Ihlenfeld: I just try to have as much fun as I can. Every day is fun, there's always something new to get into. There's so much flexibility in this position, there's so much going on in the civil division, the criminal division. ... I'm just trying to enjoy it.
I do see myself continuing to serve the public in some capacity in the future, I don't know what capacity but I'd like to continue to do this. I've done it for 13 years as a county prosecutor and now I've been here for just over a year, so I'd like to continue serving the public in whatever way I can.
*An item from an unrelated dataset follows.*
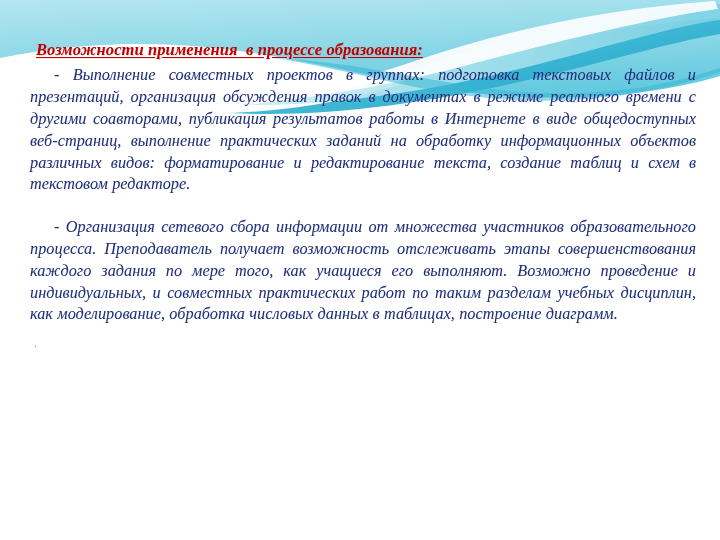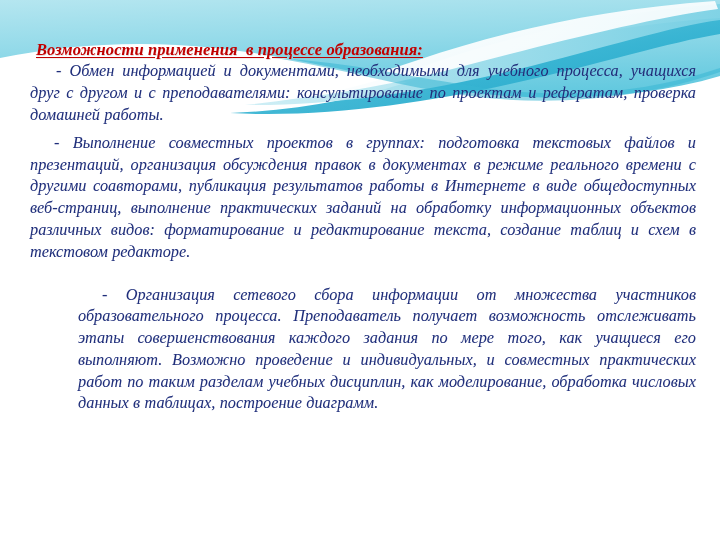"- Обмен информацией и документами," p.para { html: <p>- Обмен информацией и документами, необходимыми для учебного процесса, учащихся друг с другом и с преподавателями: консультирование по проектам и рефератам, проверка домашней работы.</p> -> none }
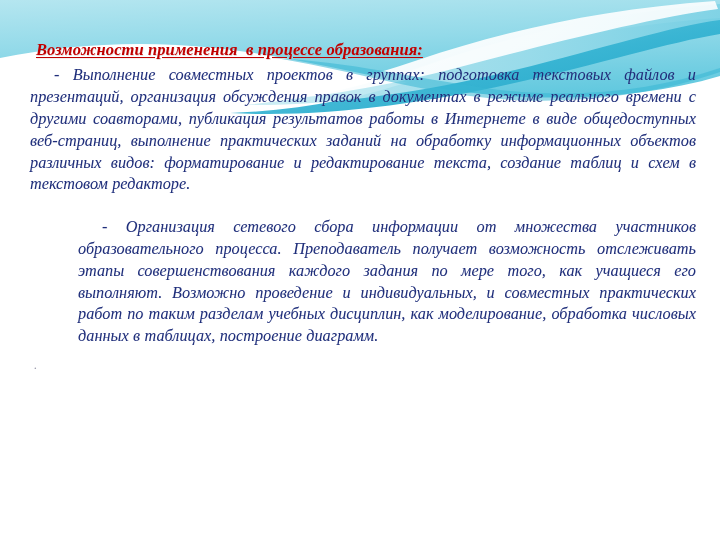"- Организация сетевого сбора информации" #para-3 { margin-left: 48px -> none }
Goodwin: Fortunately I was an assistant U.S. attorney since 2001, so I really had a good many ideas going into the post. We've been fortunate to have a very successful year, in my estimation, and look to have an even more successful one moving ahead. You can't focus on the end of the term, you always have to be thinking this is my last day in office, my last week, because that's the way you push things forward. That's kind of the nice thing about having a head of an office as rotating. They're appropriately accountable to the people, you have to look at what the crime problems are in the district and direct the resources to that. It's not a political job in that respect. It is the province of the president to select who it is that's going to lead it but in no way is crime fighting political.